Ricardo, por su parte, indomable y feroz para todos, se dejaba dirigir por el conde; le consultaba sus actos de gobierno, los proyectos que le sugería su genio guerreador y aventurero, y se doblegaba á sus consejos: en una ocasión, empero, fueron inútiles los esfuerzos y las súplicas de su viejo amigo. Ricardo resolvió partir á Tierra Santa, y partió dejando su reino abandonado en manos extrañas, avezadas de viejo á la traición, y que tal vez pretendían arrancarle traidoramente la corona de sobre su yelmo de combate. Una doble causa impulsaba á Ricardo: estaba entonces á la orden del día (digámoslo así) que los reyes cristianos fuesen á derramar sangre sobre el sepulcro del Salvador, y por otra parte, el joven Felipe Augusto de Francia, ya con gloria por el feliz éxito de algunas empresas arriesgadas, y enemigo, por tanto, aunque simulado, de Ricardo, acababa de partir con gran pompa, y seguido de una falanje de caballeros, á arrancar de manos de los infieles la Santa ciudad, conquistada por Saladino al débil Guido de Lusiñán. Ricardo aprestó, como sabemos, lo mejor de sus caballeros, y partió dejando la condestablía de la Torre á Salisbury con quinientos normandos para su defensa, en cuya adhesión tenía gran seguridad. Poseer la Torre era poseer á Londres; poseer á Londres era ser rey de Inglaterra.

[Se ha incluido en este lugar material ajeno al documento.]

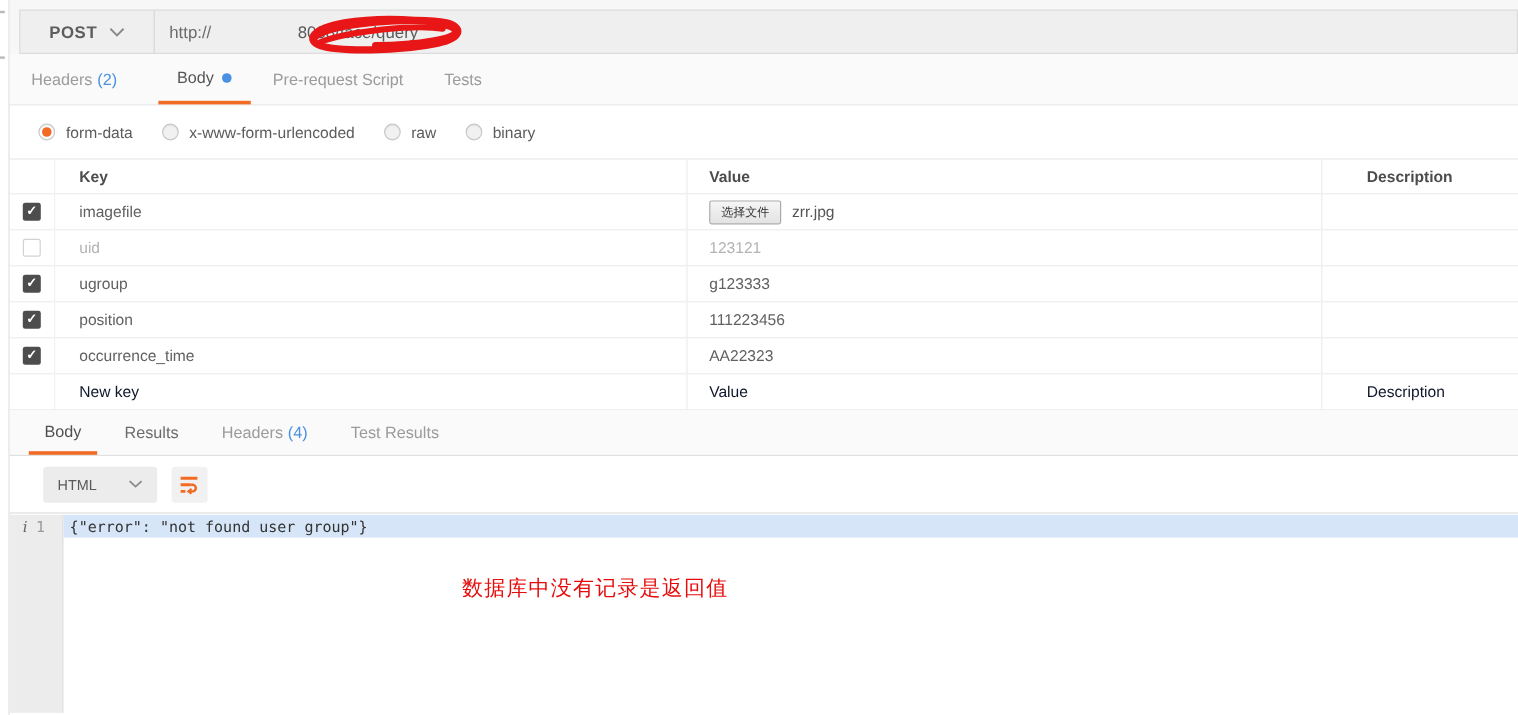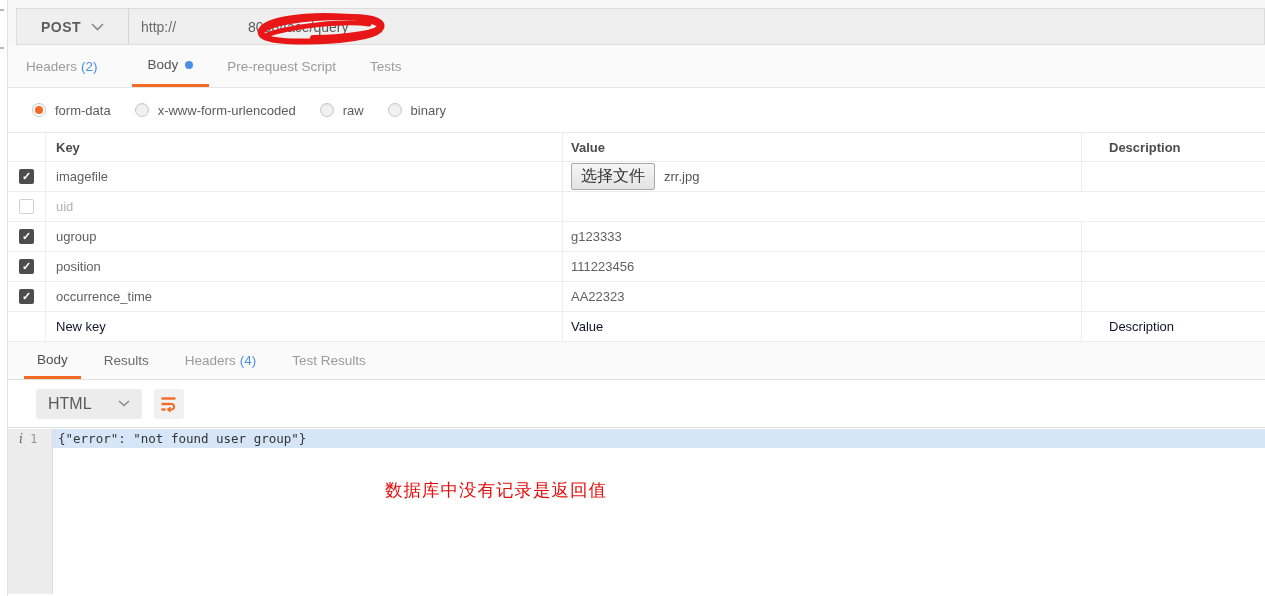"Key" .prow { gap: none -> 10px }
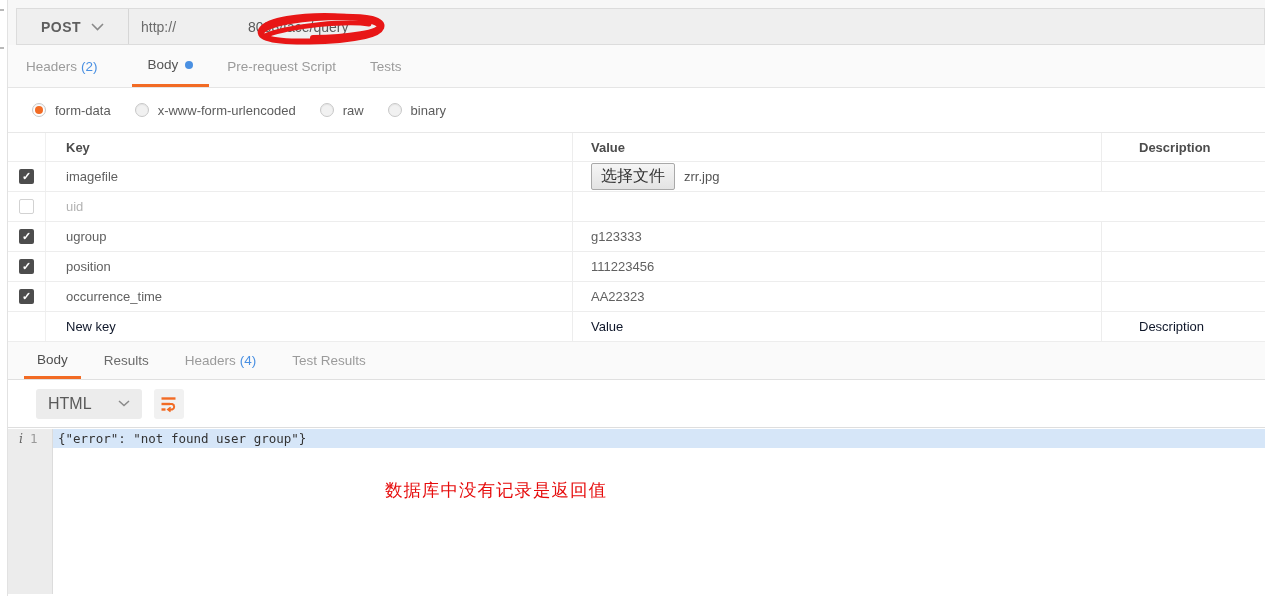"选择文件" .file-btn { font-size: 16px -> 10px }
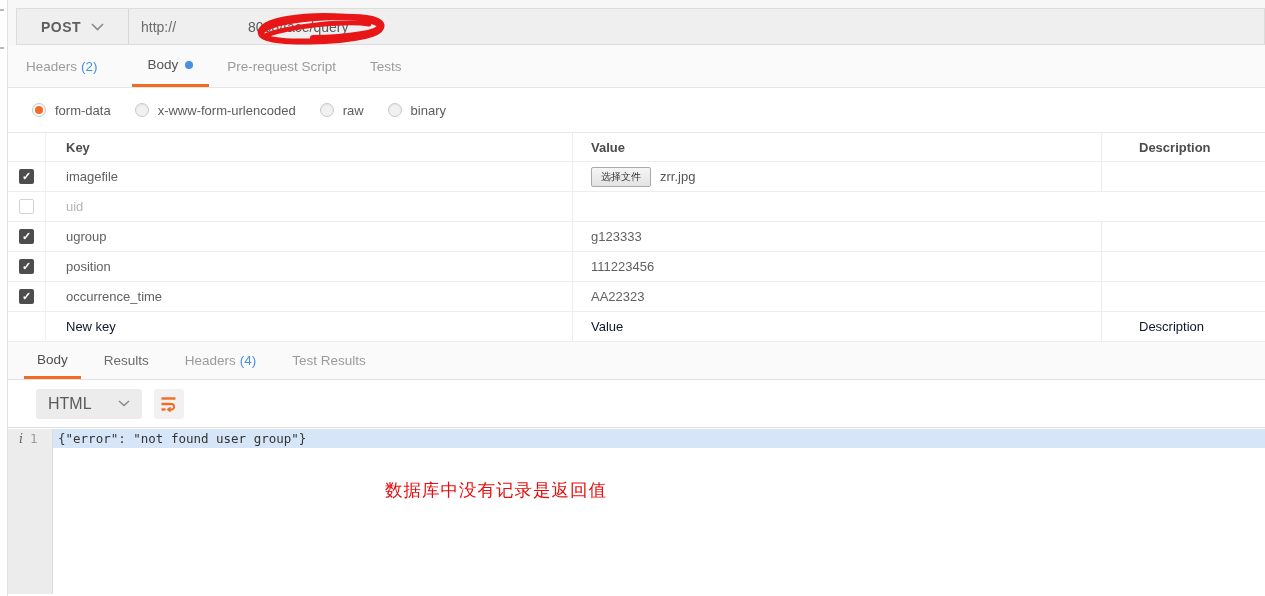"123121" div.col-val { html: none -> <div> <span>123121</span> </div> }
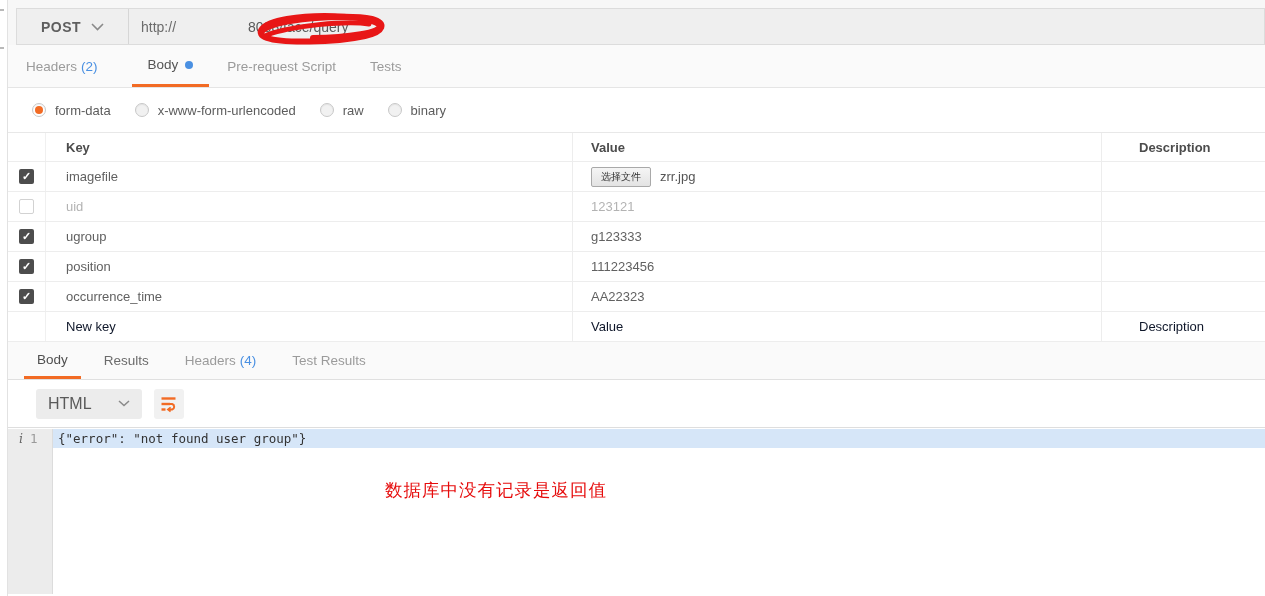"HTML" .lang-select { font-size: 16px -> 12px }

Pero no tardaron en mostrarse los resultados que Salisbury había temido á la partida del rey. Guillermo de Longchamps, canciller del reino, se atrevió á decir en el seno del Consejo que era necesario declarar el derecho de sucesión al trono para el caso probable de que Ricardo muriese en Palestina; halló apoyo, y Artus de Bretaña, sobrino del rey, fué declarado su heredero: de aquí resultó que Juan-sin-tierra, apoyado por su madre Eleonora de Guiena, regente del reino, interpusiese su mejor derecho, y la nobleza se dividió en tres bandos; los unos en pro de Artus, bajo la bandera de Juan los más, quedando muy pocos en el partido del rey, á pesar de los esfuerzos de Salisbury.